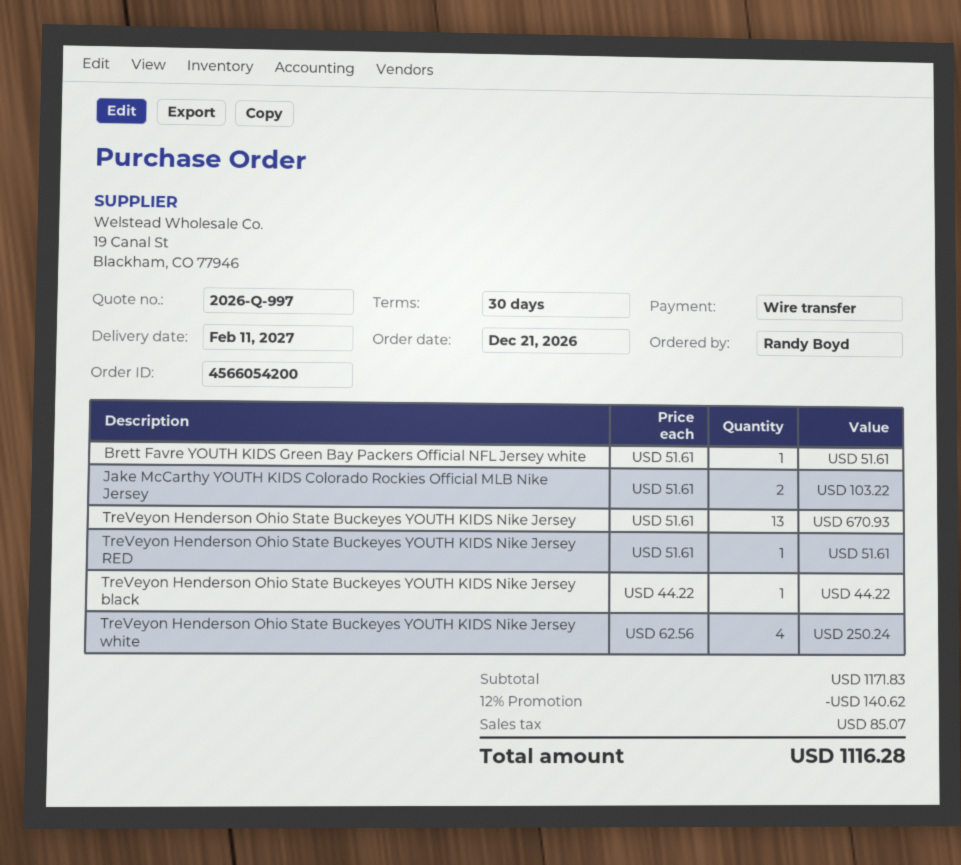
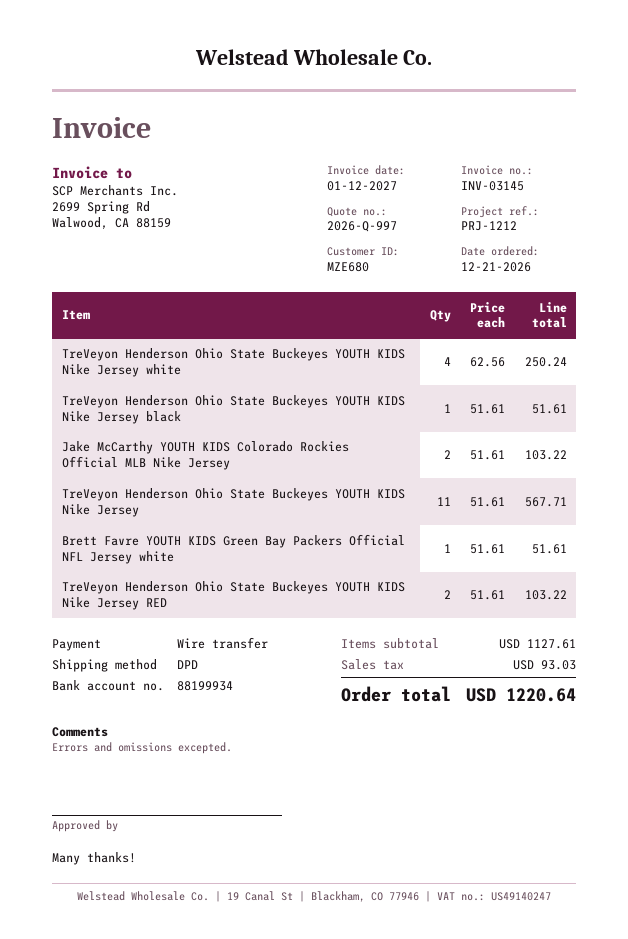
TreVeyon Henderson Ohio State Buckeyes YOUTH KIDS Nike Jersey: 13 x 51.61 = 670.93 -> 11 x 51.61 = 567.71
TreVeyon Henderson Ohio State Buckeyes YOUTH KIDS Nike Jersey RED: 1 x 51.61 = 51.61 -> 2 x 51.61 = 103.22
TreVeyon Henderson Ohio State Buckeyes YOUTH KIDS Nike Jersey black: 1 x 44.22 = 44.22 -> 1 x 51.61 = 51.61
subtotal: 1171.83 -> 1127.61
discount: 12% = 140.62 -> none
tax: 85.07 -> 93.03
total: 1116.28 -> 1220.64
+++++
Directions for this task:
Please write out every line of the listing above exactly, and leave the images behind.

Answer to this task:
TreVeyon Henderson Ohio State Buckeyes YOUTH KIDS Nike Jersey: 13 x 51.61 = 670.93 -> 11 x 51.61 = 567.71
TreVeyon Henderson Ohio State Buckeyes YOUTH KIDS Nike Jersey RED: 1 x 51.61 = 51.61 -> 2 x 51.61 = 103.22
TreVeyon Henderson Ohio State Buckeyes YOUTH KIDS Nike Jersey black: 1 x 44.22 = 44.22 -> 1 x 51.61 = 51.61
subtotal: 1171.83 -> 1127.61
discount: 12% = 140.62 -> none
tax: 85.07 -> 93.03
total: 1116.28 -> 1220.64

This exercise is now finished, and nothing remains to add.